La historia del castillo de Malaquis es tormentosa como su nombre, áspera como sus contornos. Ha pasado por una larga serie de combates, asedios, ataques, rapiñas y masacres. El recuento de los crímenes que allí se han cometido haría temblar el corazón más robusto. Hay muchas leyendas misteriosas relacionadas con el castillo, y nos hablan de un famoso túnel subterráneo que antiguamente conducía a la abadía de Jumieges y a la mansión de Agnes Sorel, amante de Carlos VII.

En aquella antigua morada de héroes y bandidos vivía ahora el barón Nathan Cahorn, o barón Satán, como se le llamaba antes en la Bolsa, donde había adquirido una fortuna con increíble rapidez. Los señores de Malaquis, absolutamente arruinados, se habían visto obligados a vender el antiguo castillo con gran sacrificio. Contenía una admirable colección de muebles, cuadros, tallas de madera y loza. El barón vivía allí solo, atendido por tres viejos criados. Nadie entraba nunca en el lugar. Nadie había contemplado jamás los tres Rubens que poseía, sus dos Watteau, su púlpito de Jean Goujon y los muchos otros tesoros que había adquirido mediante un vasto gasto de dinero en ventas públicas.

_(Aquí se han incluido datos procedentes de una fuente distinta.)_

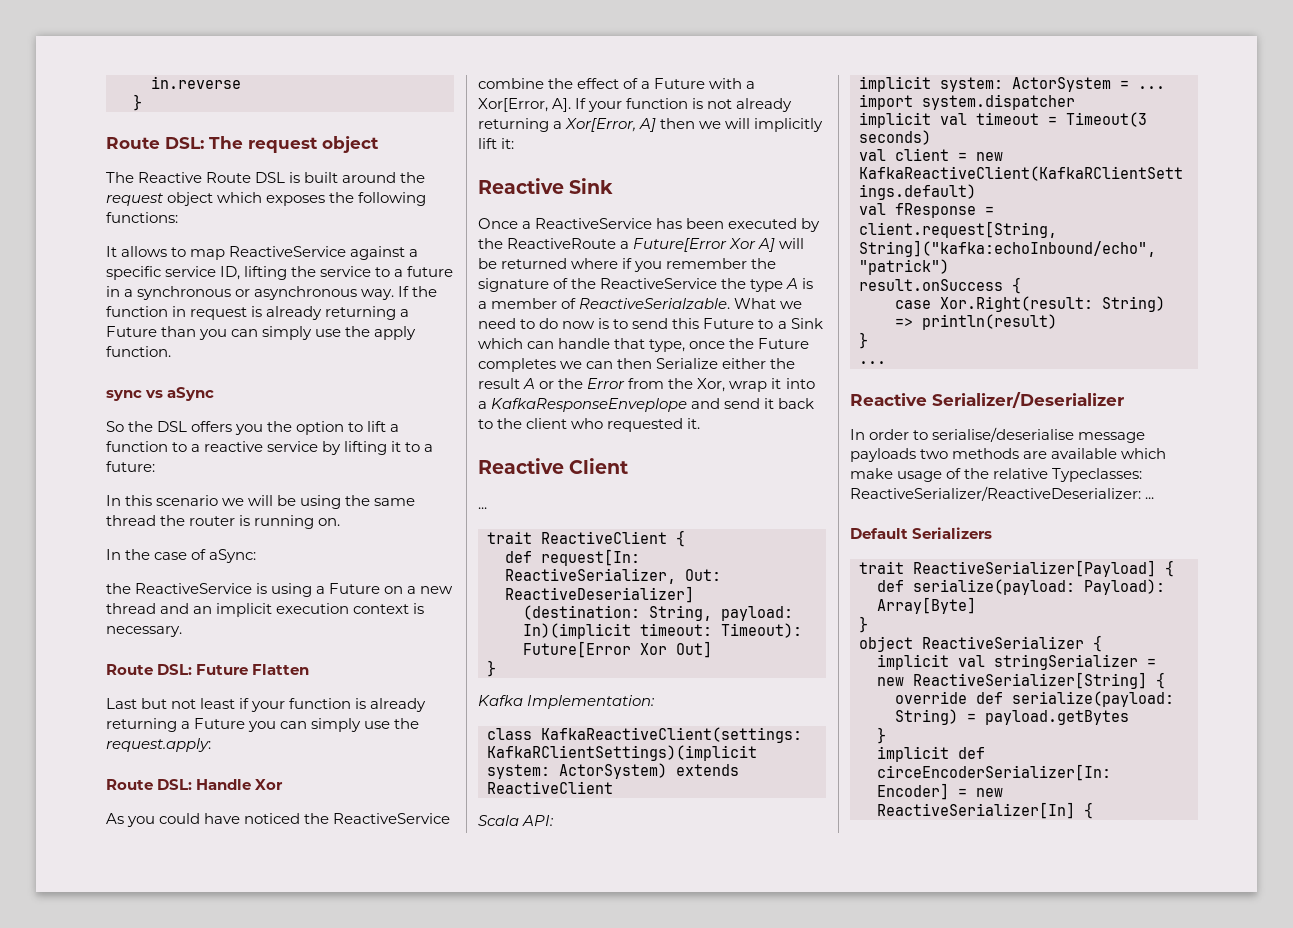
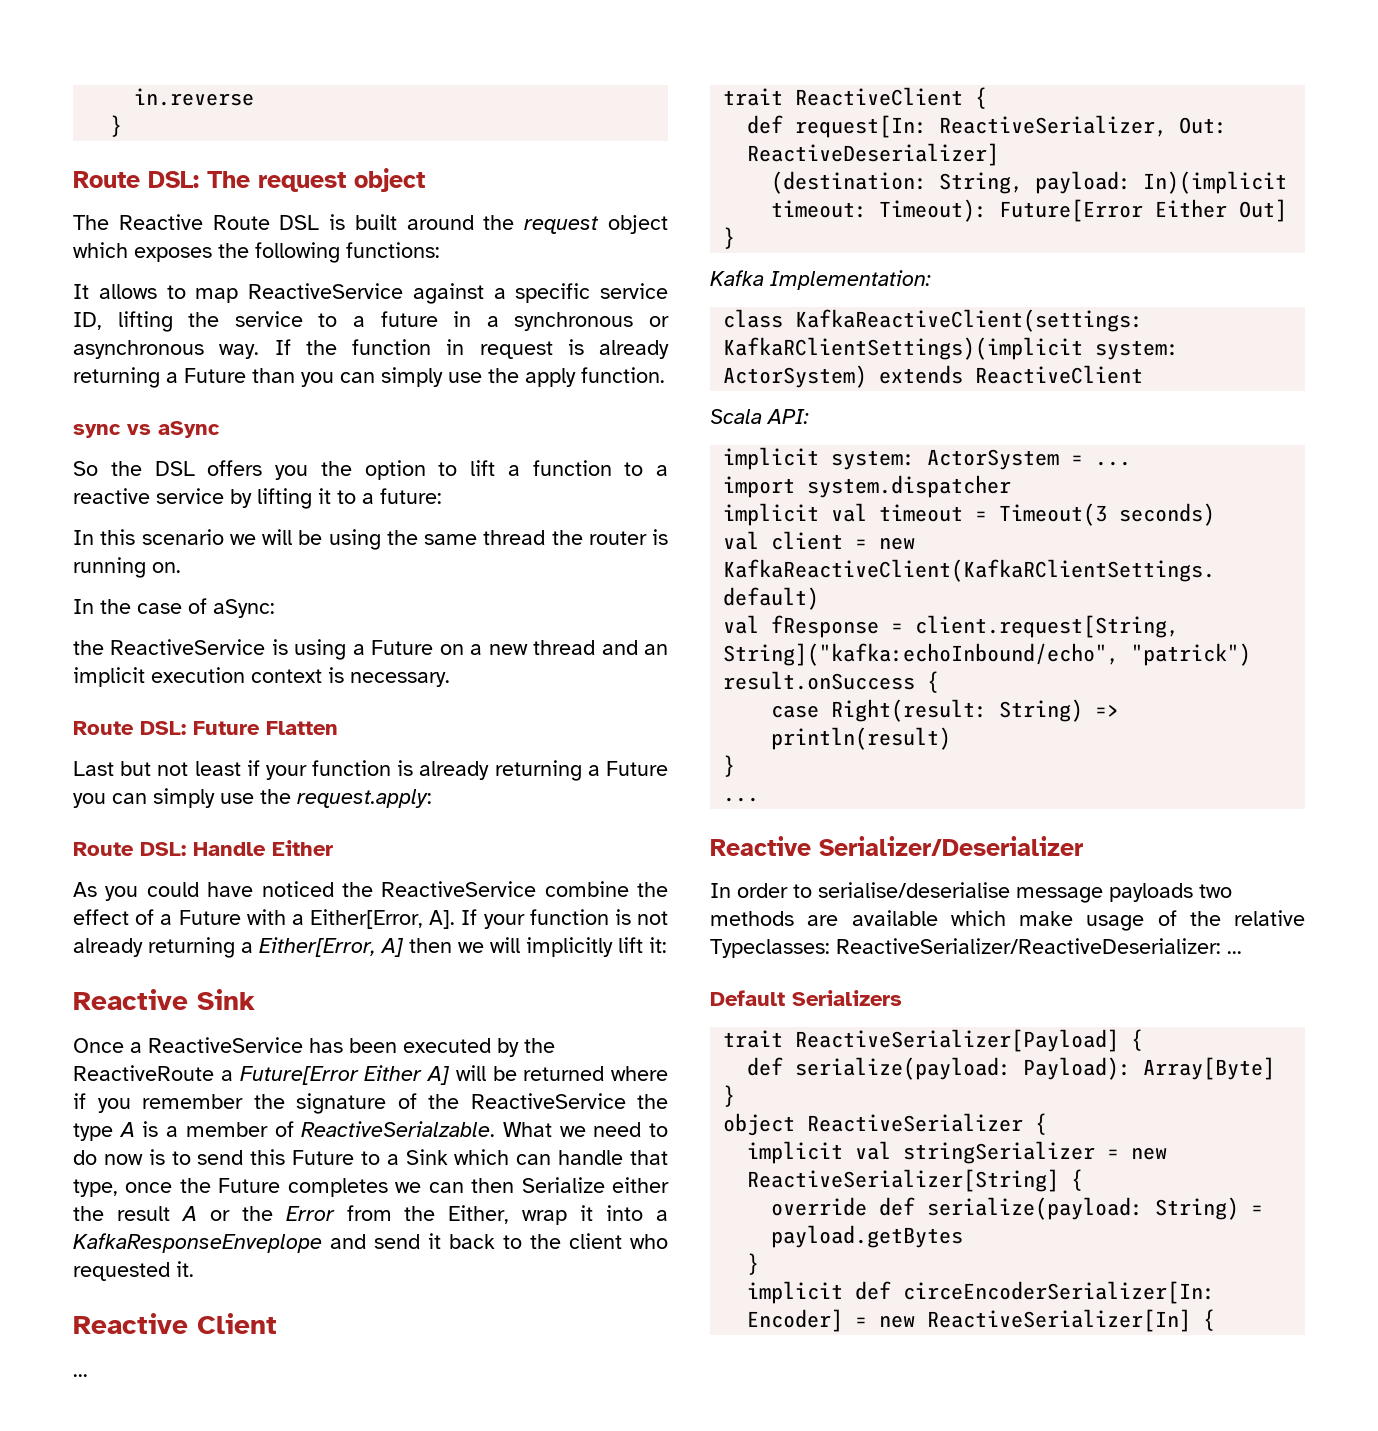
- Route DSL: Handle Xor
+ Route DSL: Handle Either
- As you could have noticed the ReactiveService combine the effect of a Future with a Xor[Error, A]. If your function is not already returning a Xor[Error, A] then we will implicitly lift it:
+ As you could have noticed the ReactiveService combine the effect of a Future with a Either[Error, A]. If your function is not already returning a Either[Error, A] then we will implicitly lift it:
- Once a ReactiveService has been executed by the ReactiveRoute a Future[Error Xor A] will be returned where if you remember the signature of the ReactiveService the type A is a member of ReactiveSerialzable.
+ Once a ReactiveService has been executed by the ReactiveRoute a Future[Error Either A] will be returned where if you remember the signature of the ReactiveService the type A is a member of ReactiveSerialzable.
- What we need to do now is to send this Future to a Sink which can handle that type, once the Future completes we can then Serialize either the result A or the Error from the Xor, wrap it into a KafkaResponseEnveplope and send it back to the client who requested it.
+ What we need to do now is to send this Future to a Sink which can handle that type, once the Future completes we can then Serialize either the result A or the Error from the Either, wrap it into a KafkaResponseEnveplope and send it back to the client who requested it.
- (destination: String, payload: In)(implicit timeout: Timeout): Future[Error Xor Out]
+ (destination: String, payload: In)(implicit timeout: Timeout): Future[Error Either Out]
- case Xor.Right(result: String) => println(result)
+ case Right(result: String) => println(result)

El barón Satán vivía en constante temor, no por sí mismo, sino por los tesoros que había acumulado con tan ferviente devoción y con tanta perspicacia que ni el más sagaz comerciante podría decir que el barón se había equivocado alguna vez en su gusto o en su juicio. Los amaba, sus bibelots. Los amaba intensamente, como un avaro; celosamente, como un amante. Todos los días, al atardecer, las puertas de hierro situadas a ambos extremos del puente y a la entrada del patio de honor se cierran y atrancan. Al menor toque en estas puertas, campanas eléctricas suenan por todo el castillo.

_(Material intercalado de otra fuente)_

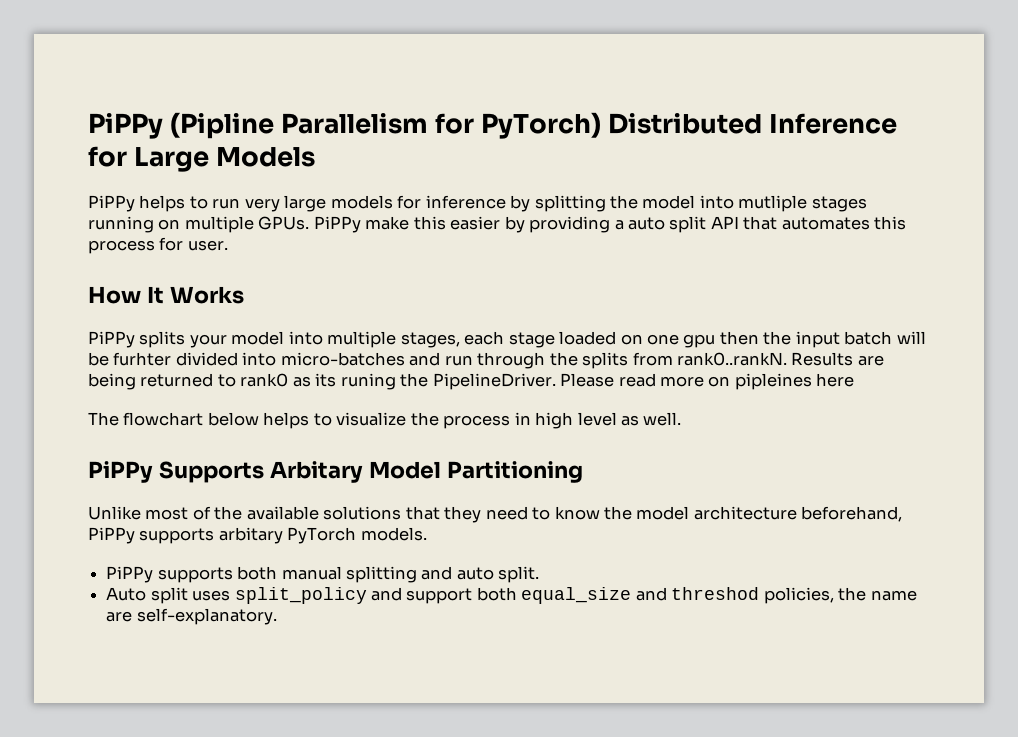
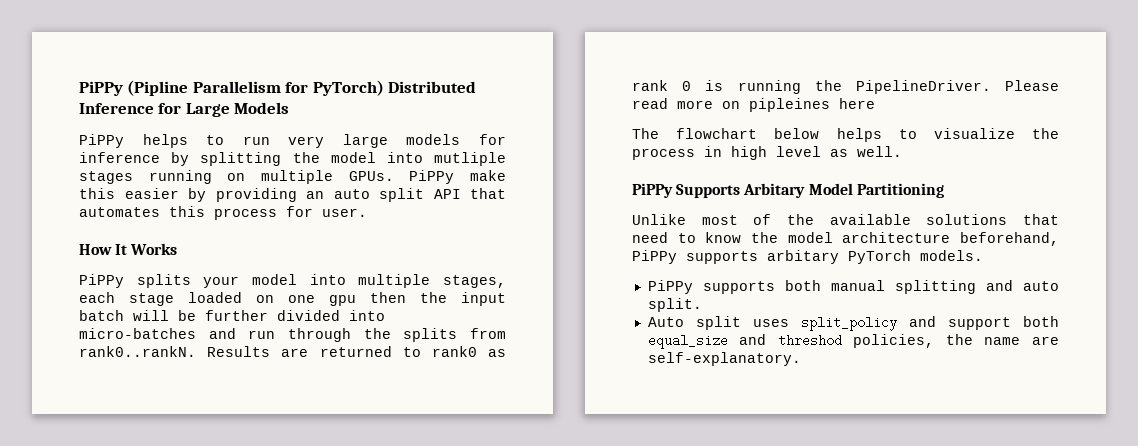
- PiPPy make this easier by providing a auto split API that automates this process for user.
+ PiPPy make this easier by providing an auto split API that automates this process for user.
- PiPPy splits your model into multiple stages, each stage loaded on one gpu then the input batch will be furhter divided into micro-batches and run through the splits from rank0..rankN. Results are being returned to rank0 as its runing the PipelineDriver.
+ PiPPy splits your model into multiple stages, each stage loaded on one gpu then the input batch will be further divided into micro-batches and run through the splits from rank0..rankN. Results are returned to rank0 as rank 0 is running the PipelineDriver.
- Unlike most of the available solutions that they need to know the model architecture beforehand, PiPPy supports arbitary PyTorch models.
+ Unlike most of the available solutions that need to know the model architecture beforehand, PiPPy supports arbitary PyTorch models.

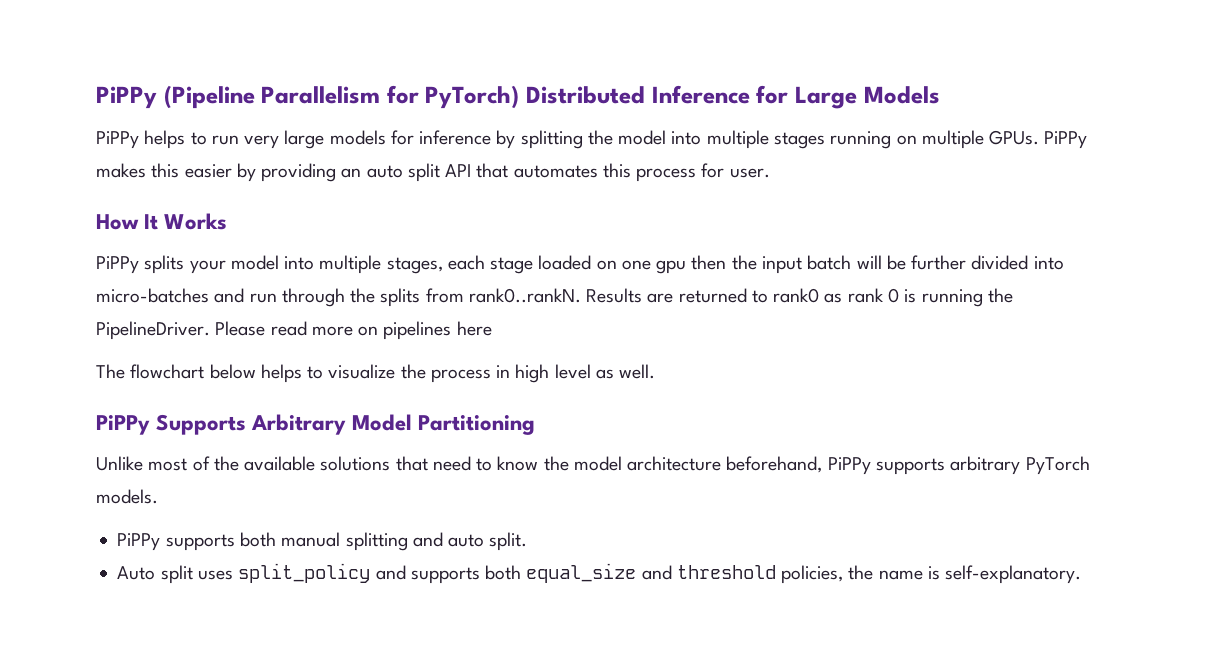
- PiPPy (Pipline Parallelism for PyTorch) Distributed Inference for Large Models
+ PiPPy (Pipeline Parallelism for PyTorch) Distributed Inference for Large Models
- PiPPy helps to run very large models for inference by splitting the model into mutliple stages running on multiple GPUs.
+ PiPPy helps to run very large models for inference by splitting the model into multiple stages running on multiple GPUs.
- PiPPy make this easier by providing an auto split API that automates this process for user.
+ PiPPy makes this easier by providing an auto split API that automates this process for user.
- Please read more on pipleines here
+ Please read more on pipelines here
- PiPPy Supports Arbitary Model Partitioning
+ PiPPy Supports Arbitrary Model Partitioning
- Unlike most of the available solutions that need to know the model architecture beforehand, PiPPy supports arbitary PyTorch models.
+ Unlike most of the available solutions that need to know the model architecture beforehand, PiPPy supports arbitrary PyTorch models.
- Auto split uses split_policy and support both equal_size and threshod policies, the name are self-explanatory.
+ Auto split uses split_policy and supports both equal_size and threshold policies, the name is self-explanatory.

Un jueves de septiembre, un cartero se presentó en la puerta de la cabecera del puente y, como de costumbre, fue el propio barón quien abrió parcialmente el pesado portal. Escrutó al hombre tan minuciosamente como si fuera un extraño, aunque el rostro honesto y los ojos parpadeantes del cartero le eran familiares desde hacía muchos años. El hombre se echó a reír:

"Soy sólo yo, Monsieur le Baron. No es otro hombre el que lleva mi gorra y mi blusa".

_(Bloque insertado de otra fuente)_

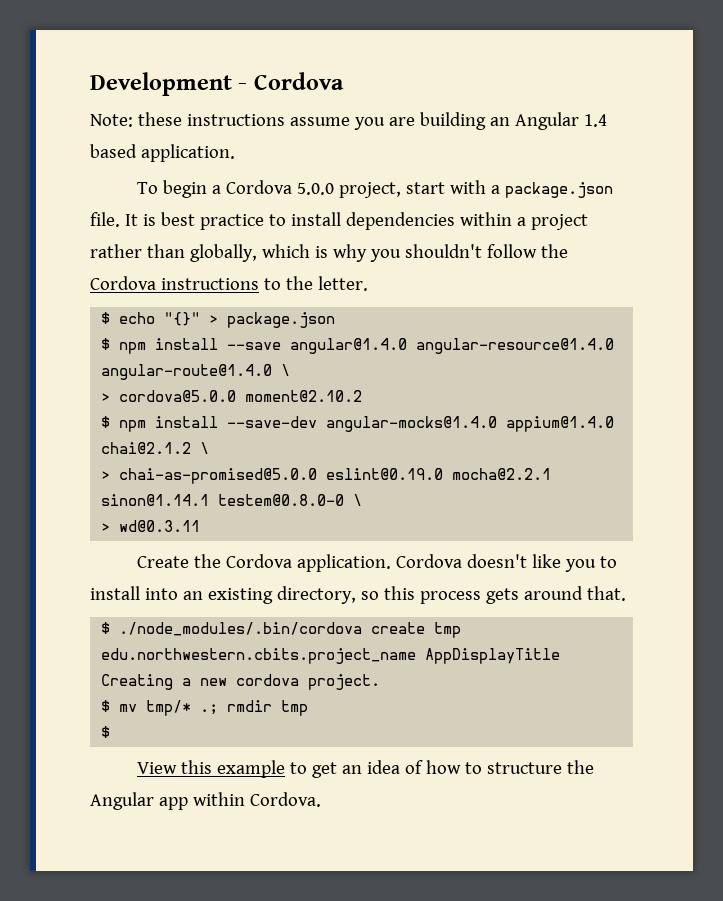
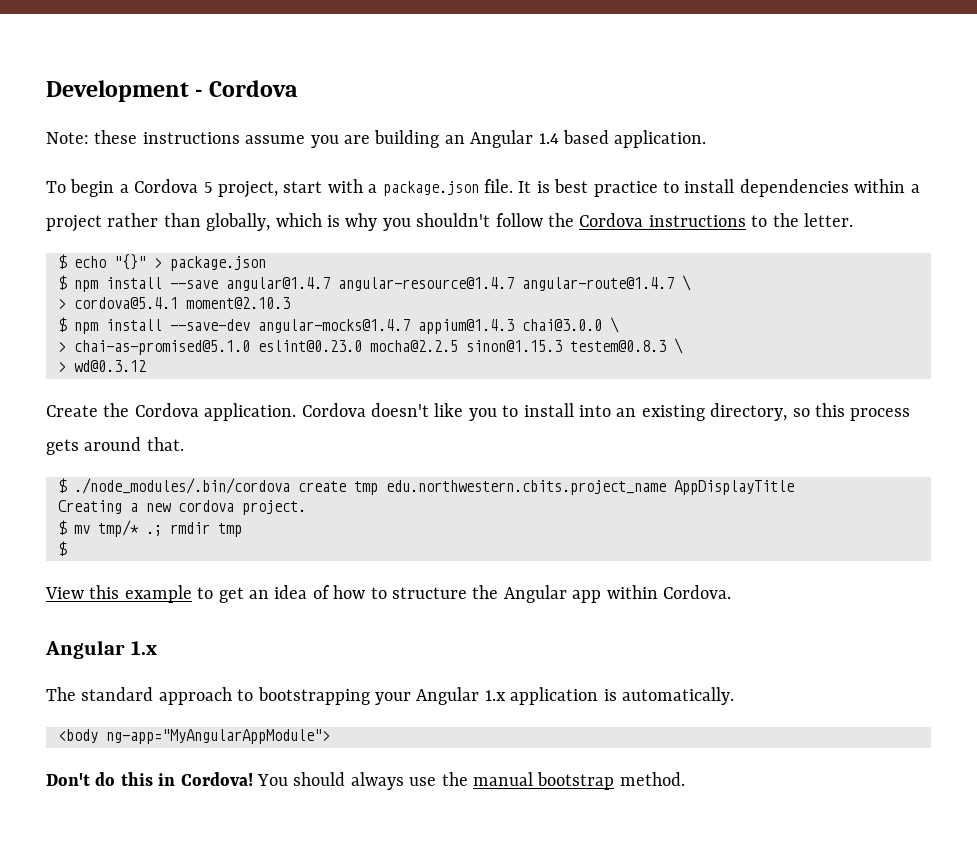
- To begin a Cordova 5.0.0 project, start with a package.json file.
+ To begin a Cordova 5 project, start with a package.json file.
- $ npm install --save angular@1.4.0 angular-resource@1.4.0 angular-route@1.4.0 \
- > cordova@5.0.0 moment@2.10.2
+ $ npm install --save angular@1.4.7 angular-resource@1.4.7 angular-route@1.4.7 \
+ > cordova@5.4.1 moment@2.10.3
- $ npm install --save-dev angular-mocks@1.4.0 appium@1.4.0 chai@2.1.2 \
- > chai-as-promised@5.0.0 eslint@0.19.0 mocha@2.2.1 sinon@1.14.1 testem@0.8.0-0 \
- > wd@0.3.11
+ $ npm install --save-dev angular-mocks@1.4.7 appium@1.4.3 chai@3.0.0 \
+ > chai-as-promised@5.1.0 eslint@0.23.0 mocha@2.2.5 sinon@1.15.3 testem@0.8.3 \
+ > wd@0.3.12
  View this example to get an idea of how to structure the Angular app within Cordova.
+ Angular 1.x
+ The standard approach to bootstrapping your Angular 1.x application is automatically.
+ <body ng-app="MyAngularAppModule">
+ Don't do this in Cordova! You should always use the manual bootstrap method.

"Nunca se sabe", murmuró el Barón.

El hombre le entregó varios periódicos y le dijo:

"Y ahora, Monsieur le Baron, aquí hay algo nuevo."

"¿Algo nuevo?"

"Sí, una carta. Una carta certificada".

Viviendo como un recluso, sin amigos ni relaciones comerciales, el barón nunca recibía cartas, y la que ahora se le presentaba despertó inmediatamente en su interior un sentimiento de sospecha y desconfianza. Era como un mal presagio. ¿Quién era ese misterioso corresponsal que se atrevía a perturbar la tranquilidad de su retiro?

"Debe firmar por ello, Monsieur le Baron."